| THE TASK |
In the entries below, find the line with "shipping: 64.90 -> none" and the line with "total: 7643.88 -> 9030.00". Return those two lines and all lines between them, exactly.

| RECORDS TO USE |
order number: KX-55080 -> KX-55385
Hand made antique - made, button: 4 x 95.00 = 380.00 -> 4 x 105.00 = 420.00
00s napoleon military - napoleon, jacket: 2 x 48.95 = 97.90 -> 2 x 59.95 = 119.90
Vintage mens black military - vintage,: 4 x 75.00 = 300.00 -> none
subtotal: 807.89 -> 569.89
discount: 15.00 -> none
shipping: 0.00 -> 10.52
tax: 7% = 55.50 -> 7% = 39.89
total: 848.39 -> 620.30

==

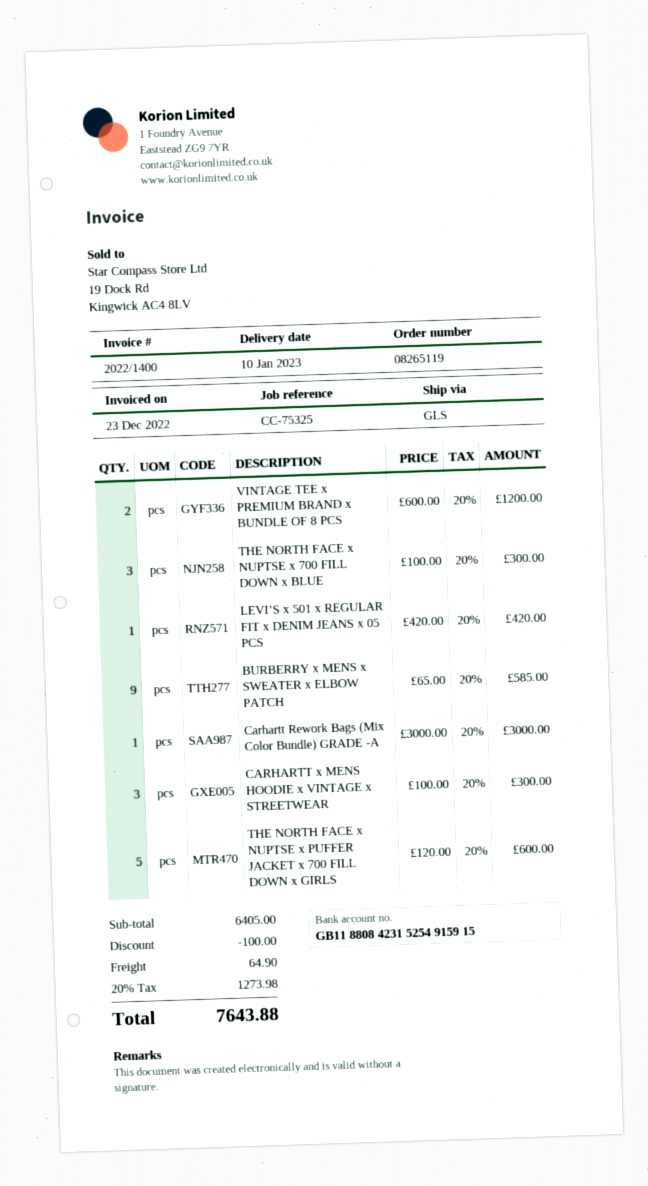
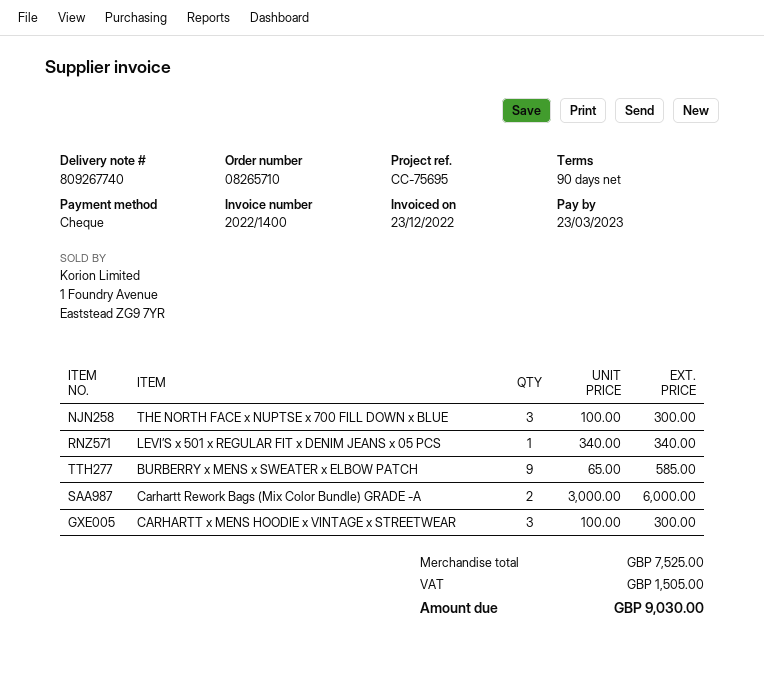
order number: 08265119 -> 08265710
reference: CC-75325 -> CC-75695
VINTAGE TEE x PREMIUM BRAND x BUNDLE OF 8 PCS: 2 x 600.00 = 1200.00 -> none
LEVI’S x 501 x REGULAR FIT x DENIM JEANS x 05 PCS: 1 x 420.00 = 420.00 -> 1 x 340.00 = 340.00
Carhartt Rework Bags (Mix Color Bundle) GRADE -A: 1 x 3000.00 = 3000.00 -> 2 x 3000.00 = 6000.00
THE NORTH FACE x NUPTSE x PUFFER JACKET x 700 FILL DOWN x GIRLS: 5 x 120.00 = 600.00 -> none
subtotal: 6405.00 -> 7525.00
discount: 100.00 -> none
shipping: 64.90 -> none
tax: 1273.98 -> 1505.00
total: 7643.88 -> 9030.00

---

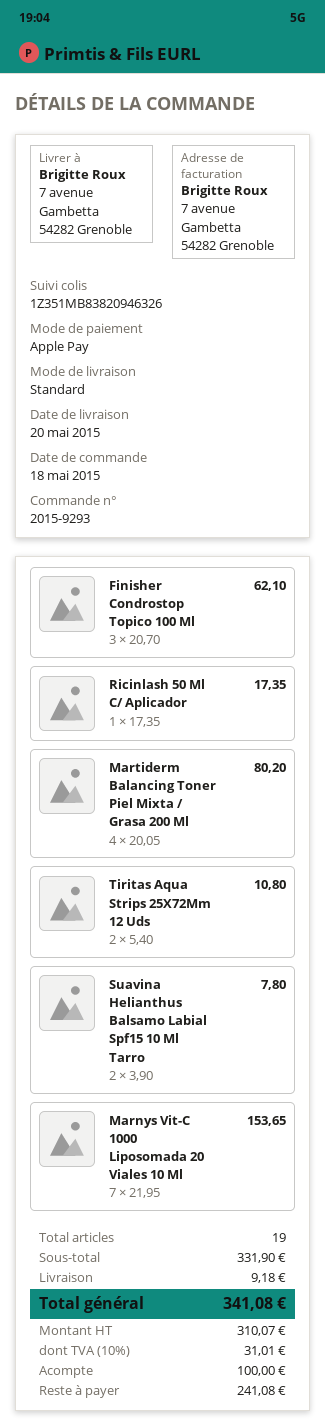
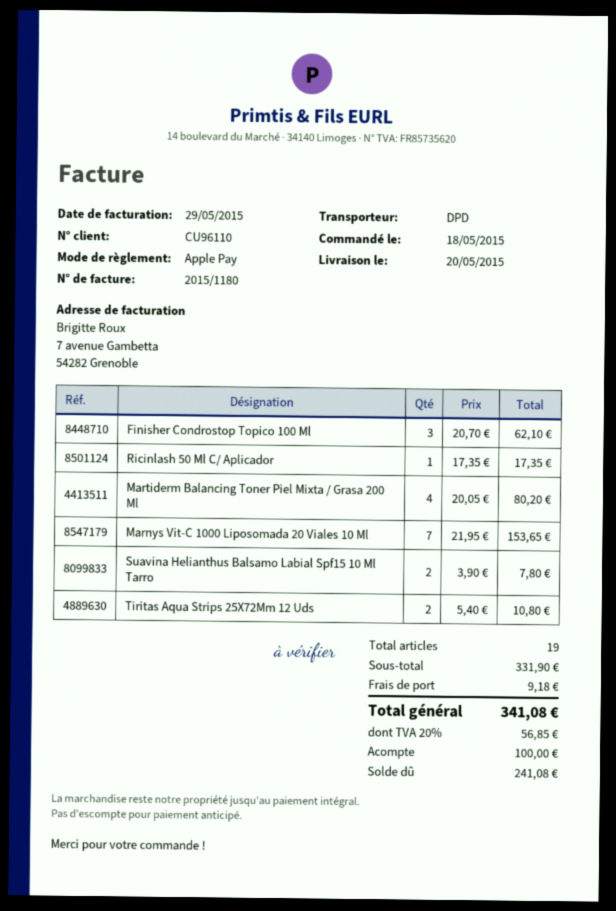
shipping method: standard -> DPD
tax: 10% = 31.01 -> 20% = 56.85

| TASK ANSWER |
shipping: 64.90 -> none
tax: 1273.98 -> 1505.00
total: 7643.88 -> 9030.00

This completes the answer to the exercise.